The minister announced the new commercial arm of ISRO. India has already inked agreements with Russia and France for assistance in the ambitious project

by Rekha Dixit

India's space budget got a boost of Rs 1,273.26 crore in the budgetary estimates of 2019-20, with Finance Minister Nirmala Sitharaman allocating Rs 12,473.26 crore to the department of space. This allocation includes the budget for Gaganyaan, India's maiden human space flight project, scheduled for 2022. The Gaganyaan project was cleared by the cabinet earlier this year with a financial outlay of Rs 10,000 crores.

The project includes three flights, two of which will be unmanned and the third will carry three astronauts (most likely test pilots of Indian Air Force) to a lower earth orbit destination. While the cost of the hardware (rockets, human module) will be a major part of the expenditure, Gaganyaan will also require life support systems and investments in training of the astronauts. Although three may be finally shortlisted for the flight, ten will be initially selected for the training, part of which will be in Russia. Just days ago, ISRO signed a contact with Glavkosmos, a launch service subsidiary of the Russian government's space corporation Roscosmos.

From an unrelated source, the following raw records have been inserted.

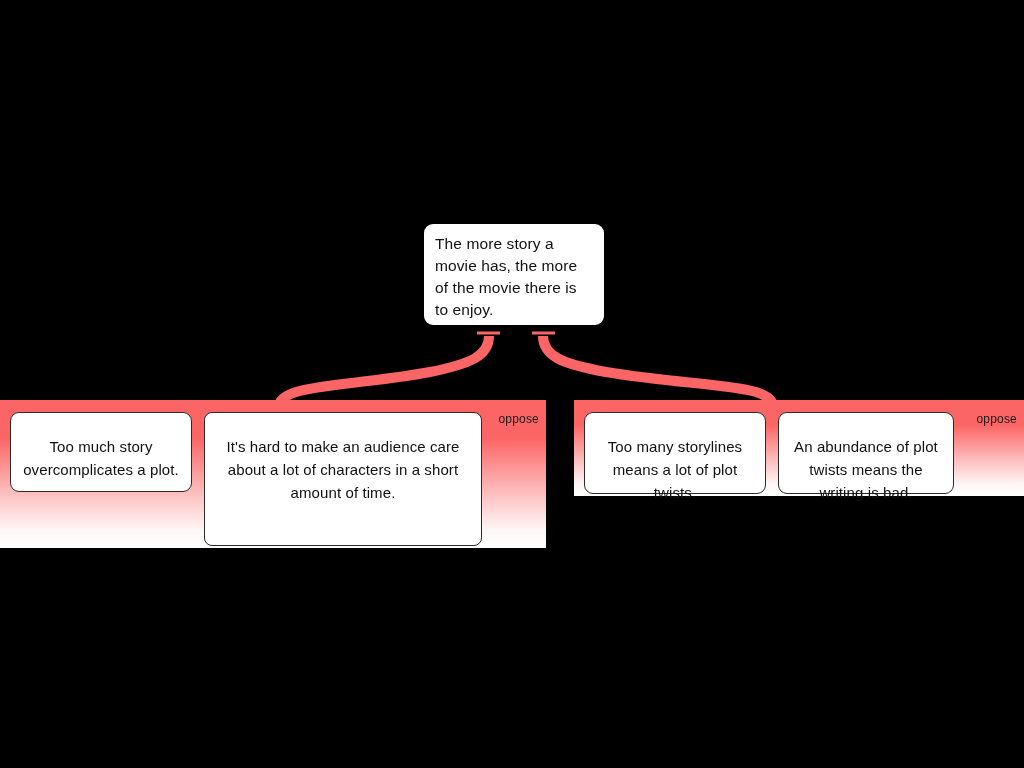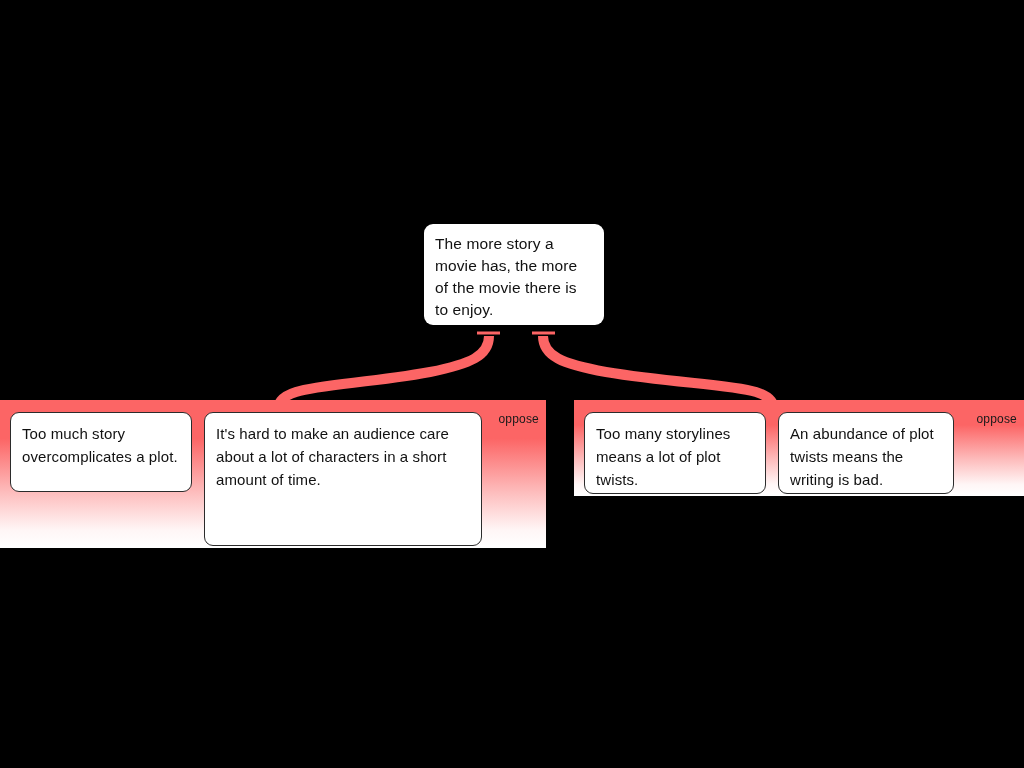--- a/index.html
+++ b/index.html
@@ -80,7 +80,8 @@
     border: 1.2px solid #2b2b2b;
     border-radius: 9px;
     box-sizing: border-box;
-    padding: 9px 11px 0 11px;
+    padding: 22px 11px 0 11px;
+    text-align: center;
   }
   .arg-card .arg-text {
     font-size: 15px;

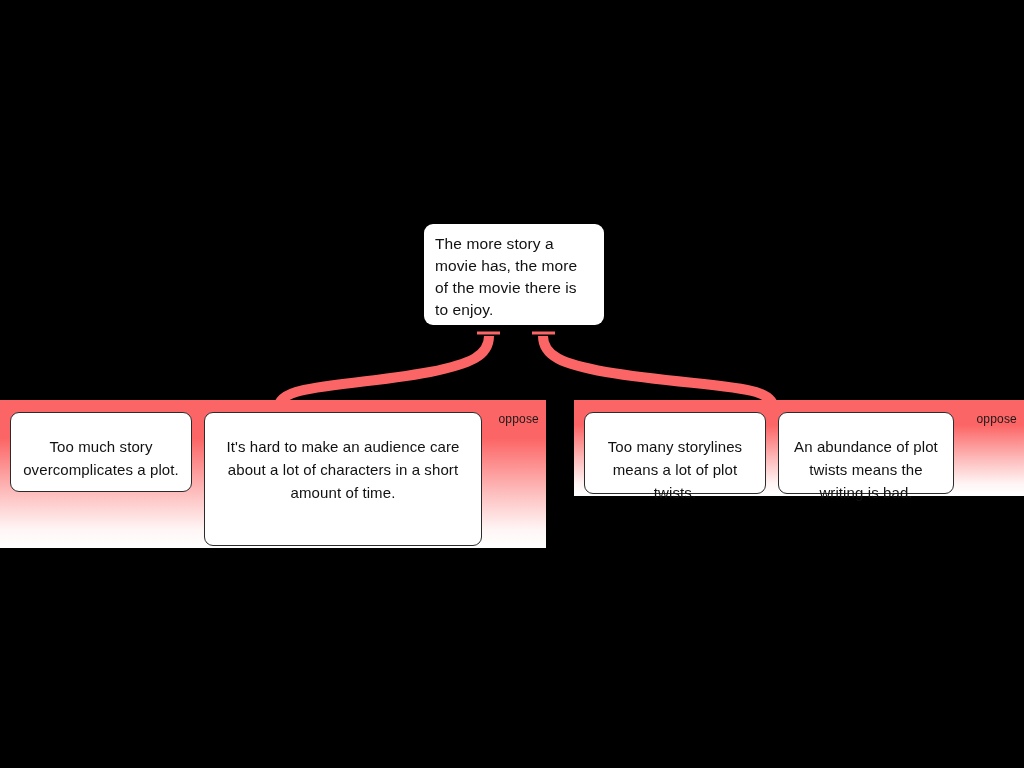--- a/index.html
+++ b/index.html
@@ -92,7 +92,7 @@
 
   
   .card-l1 { left: 10px;  top: 12px; width: 182px; height: 80px; }
-  .card-l2 { left: 204px; top: 12px; width: 278px; height: 134px; }
+  .card-l2 { left: 204px; top: 12px; width: 278px; height: 134px; border-radius: 8px; }
 
   
   .card-r1 { left: 10px;  top: 12px; width: 182px; height: 82px; }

In the budget estimates announced today, Rs 8,408 crore has been allocated for space technology and Gaganyaan. In the revised estimates for the last fiscal, the allocation for space technology was Rs 6,993 crore. The space application outlay has increased from Rs 1,595 crore in the revised estimate of the last fiscal to Rs 1,885 crore this time. The allocation for the INSAT satellite system has reduced from Rs 1,330 crore to Rs 884 crore.

Meanwhile, the minister announced the new commercial arm of ISRO, called NewSpace India Limited (NSIL), a public sector enterprise tasked with the responsibility to spearhead commercialisation of space products including launch vehicles, transfer of technology and the marketing of space products. The company was formed earlier this year.

NSIL is ISRO's second commercial arm, the first being Antrix, which was formed in 1992 to commercially market products and services of ISRO. It is still tasked with providing communication satellites to users, providing launch services for customer satellites, marketing of data from Indian and foreign remote sensing satellites, as well as marketing satellites and satellite systems. Antrix, however, got mired in the Antrix Devas scam, where, among the allegations, was that of conflict of interest and misappropriation of funds.

Devas was created by former ISRO employees. The negative publicity that the Devas misadventure brought tainted Antrix. While no one in ISRO speaks about this, it is obvious that NSIL is a new entity without the baggage of Antrix, which will be more acceptable to international and local customers, now that ISRO is getting charged up with marketing its services and products. Antrix, meanwhile, still exists as of now. It had a modest profit of Rs 211.21 lakhs in 2017-18, slightly lower than from 2016-17, when it earned Rs 218 lakhs (after taxes).